The entries below need to be transcribed exactly, without their images.

Extracted records START

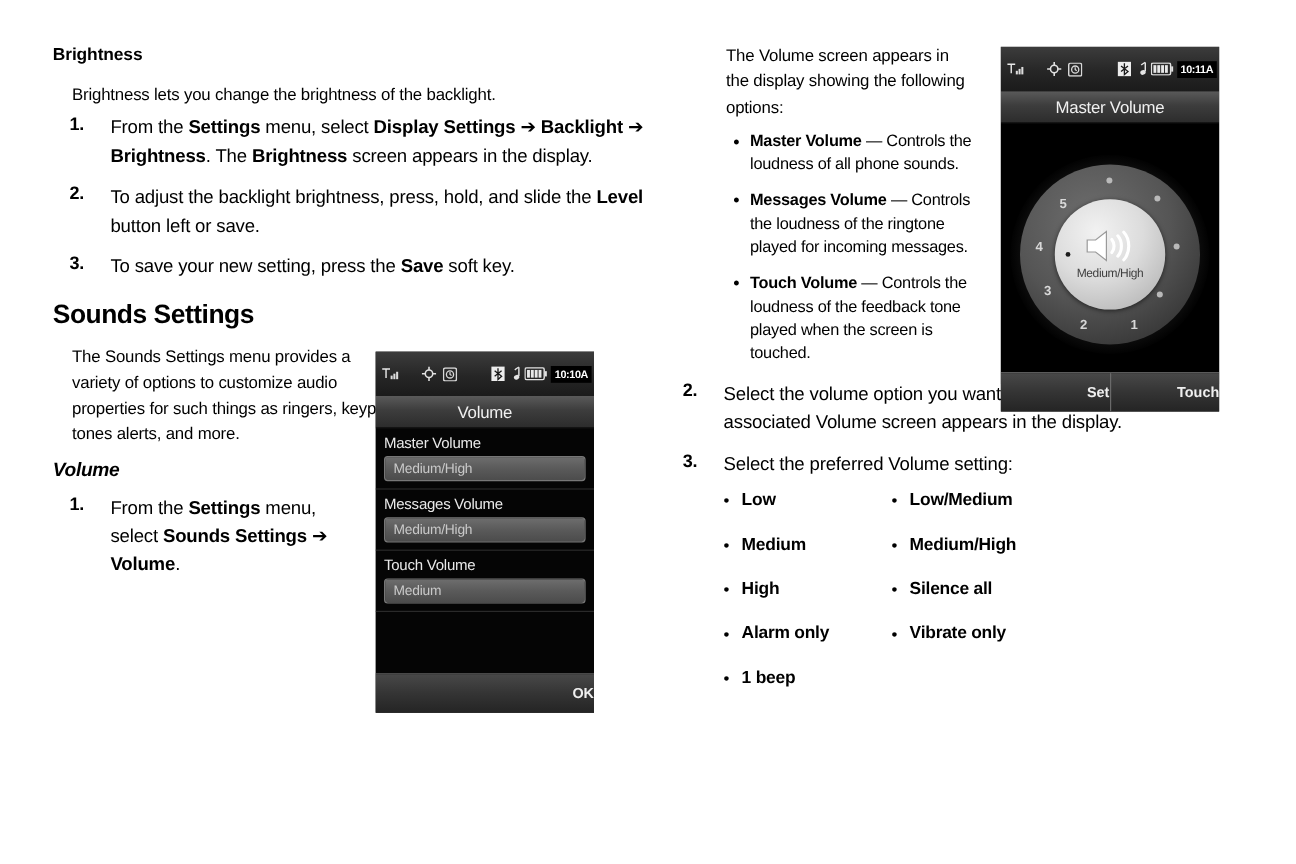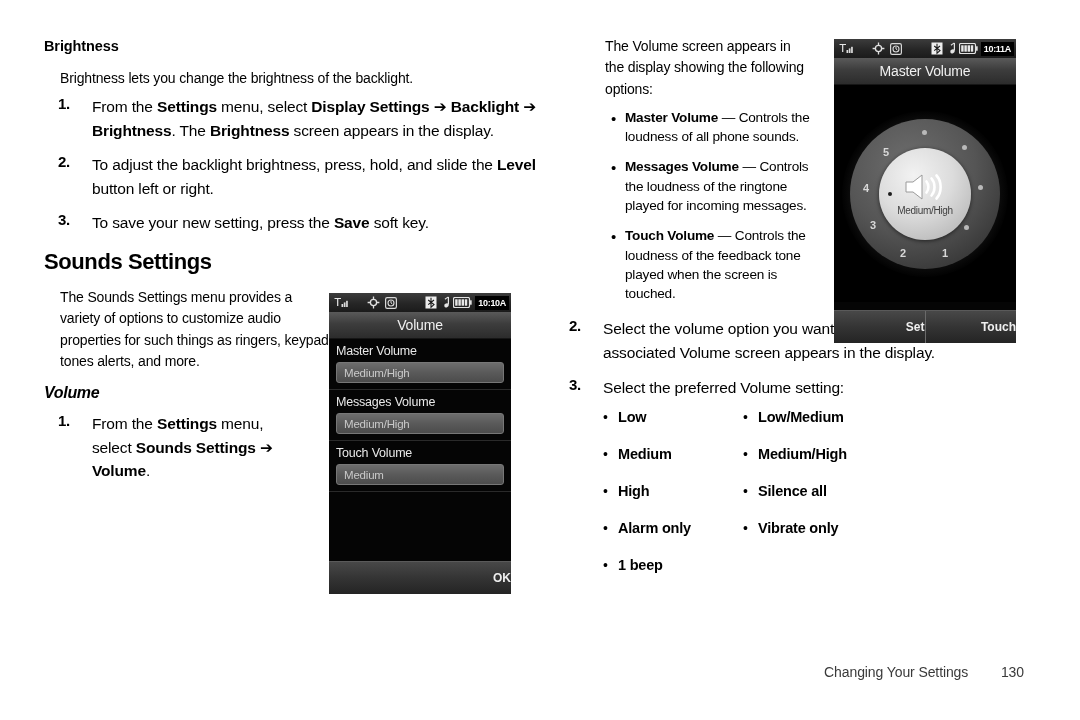"10:11A" .statusbar { height: 19px -> 37px }
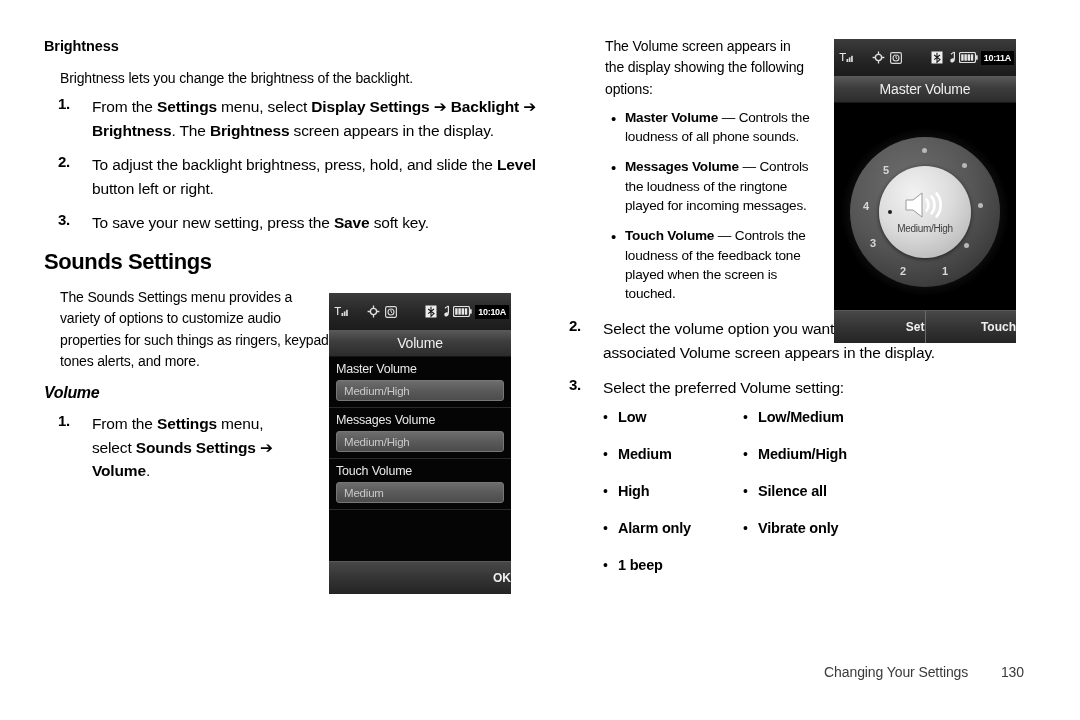"button left or right." span { text: right -> save }
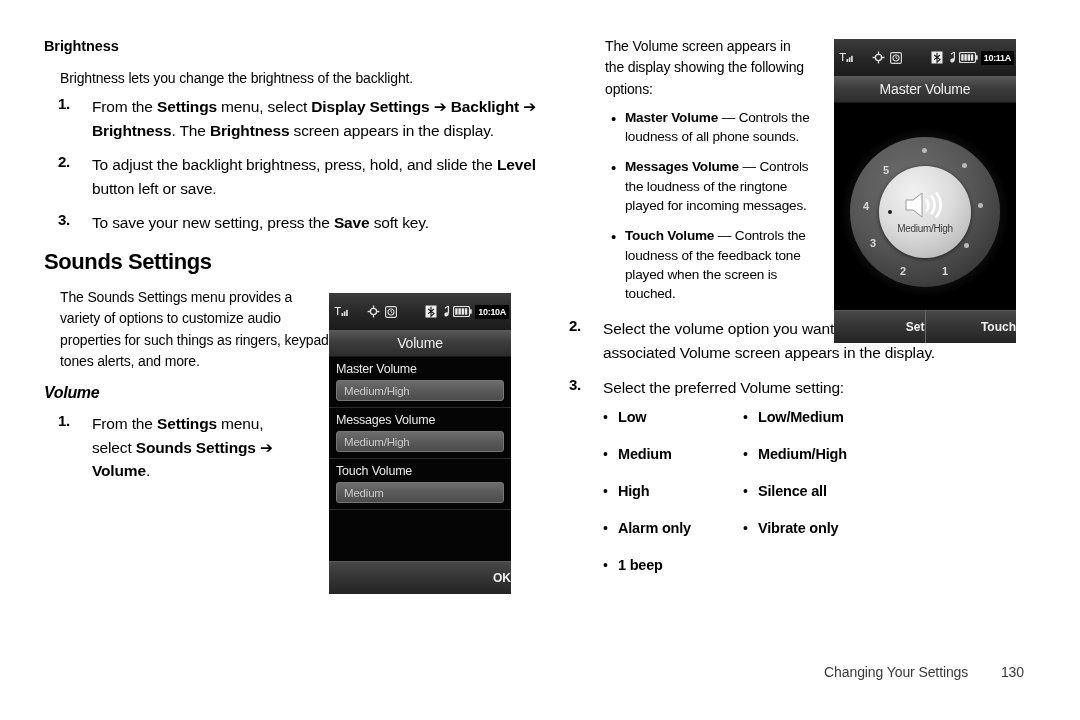"10:10A" .ph1 { left: 329px -> 313px }
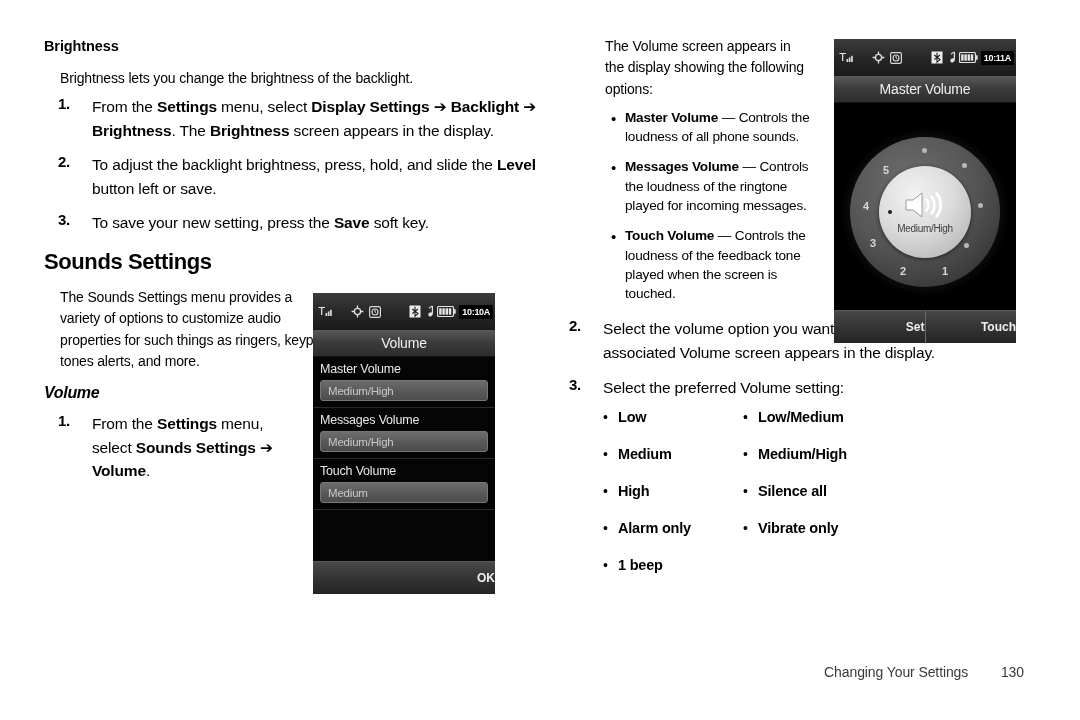"Changing Your Settings 130" div.footer { html: <div> <span>Changing Your Settings</span> <span>130</span> </div> -> none }
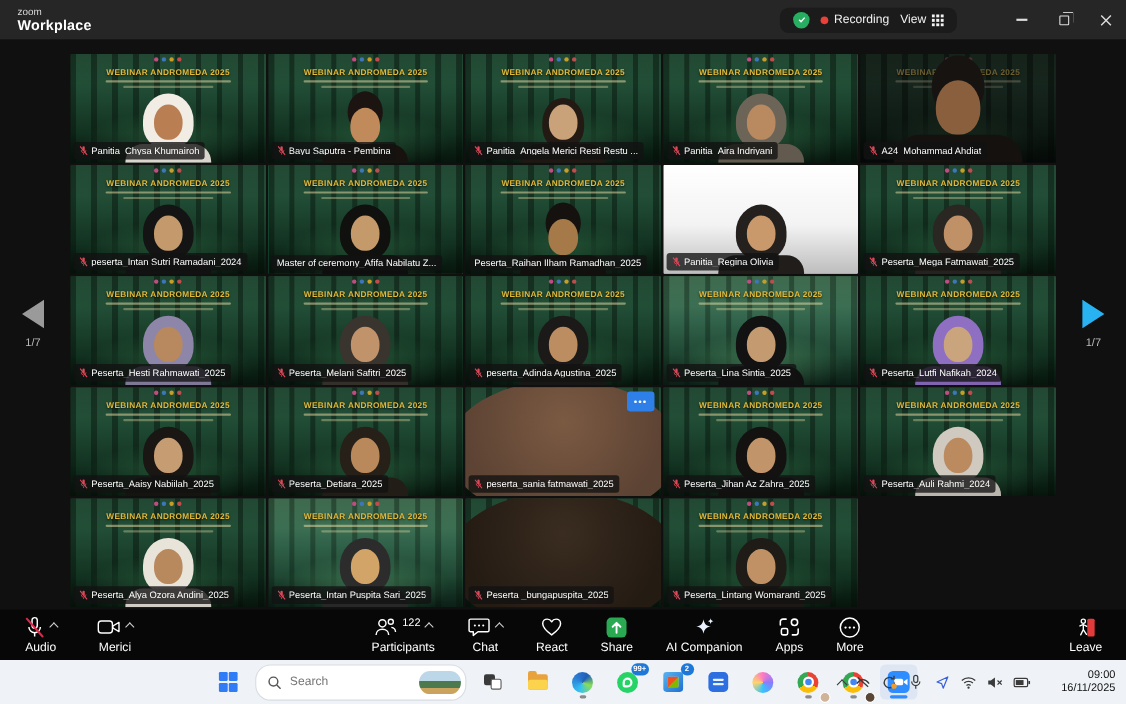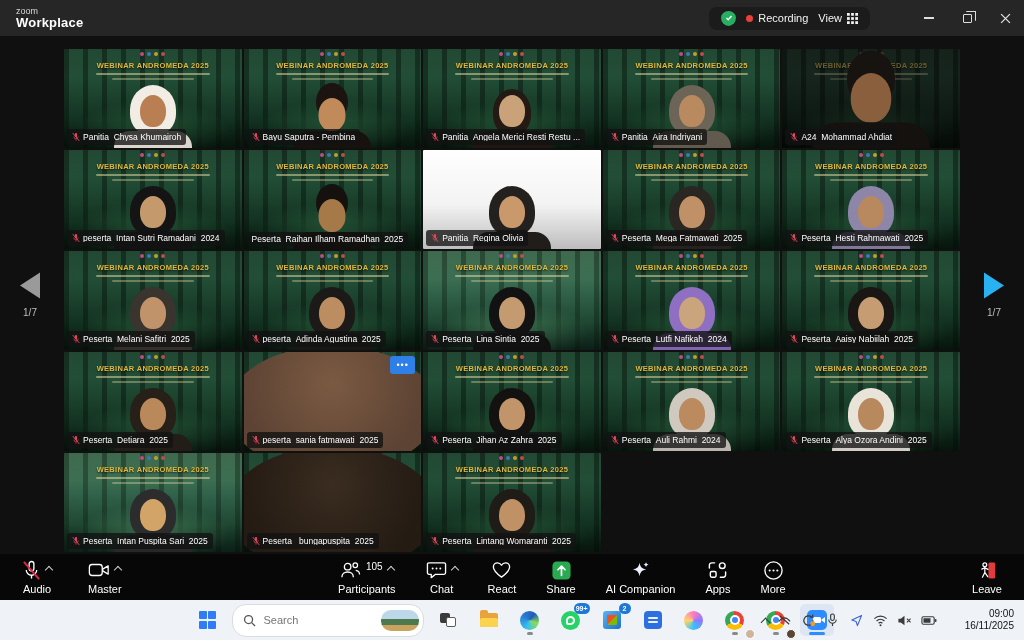"Master of ceremony_Afifa Nabilatu Z..." div.tile { html: none -> <div> <div> <div> <i></i> <i></i> <i></i> <i></i> </div> <div>WEBINAR ANDROMEDA 2025</div> <div></div> <div></div> </div> <div> <div></div> <div></div> <div></div> </div> <div> <span>Master of ceremony_Afifa Nabilatu Z...</span> </div> </div> }
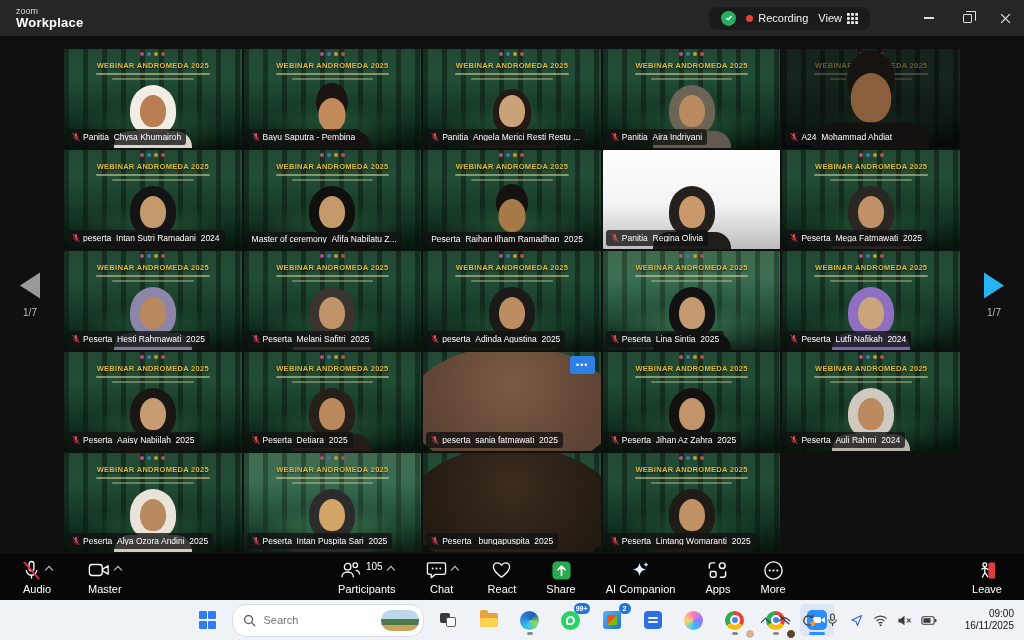"105" span.tb-count { text: 105 -> 122 }
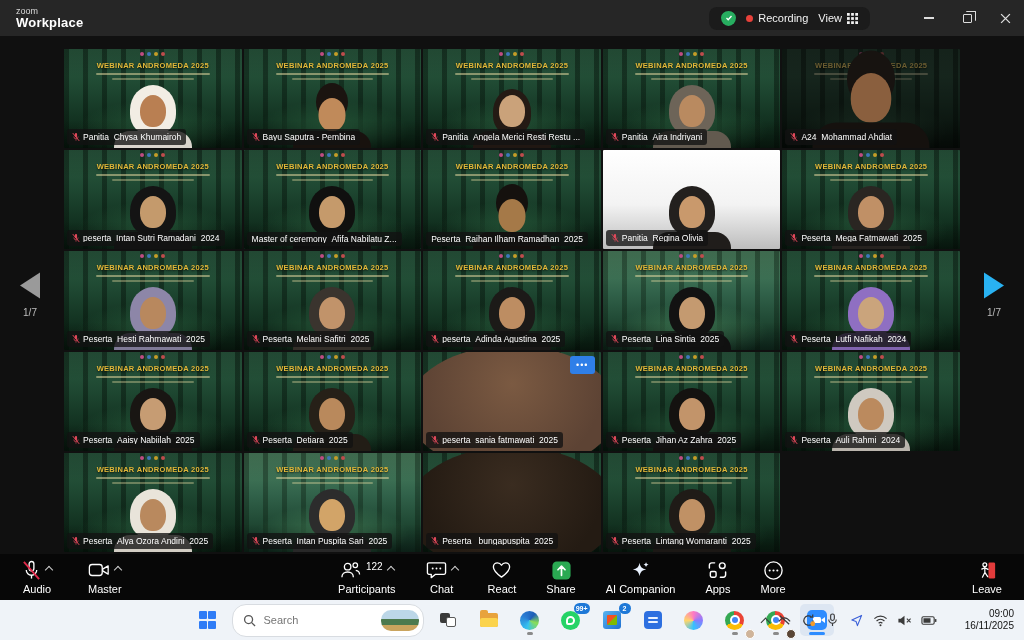"Master" span.tb-label { text: Master -> Merici }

Extracted records END

→ Solution
"10:11A" .statusbar { height: 19px -> 37px }
"button left or right." span { text: right -> save }
"10:10A" .ph1 { left: 329px -> 313px }
"Changing Your Settings 130" div.footer { html: <div> <span>Changing Your Settings</span> <span>130</span> </div> -> none }
"Master of ceremony_Afifa Nabilatu Z..." div.tile { html: none -> <div> <div> <div> <i></i> <i></i> <i></i> <i></i> </div> <div>WEBINAR ANDROMEDA 2025</div> <div></div> <div></div> </div> <div> <div></div> <div></div> <div></div> </div> <div> <span>Master of ceremony_Afifa Nabilatu Z...</span> </div> </div> }
"105" span.tb-count { text: 105 -> 122 }
"Master" span.tb-label { text: Master -> Merici }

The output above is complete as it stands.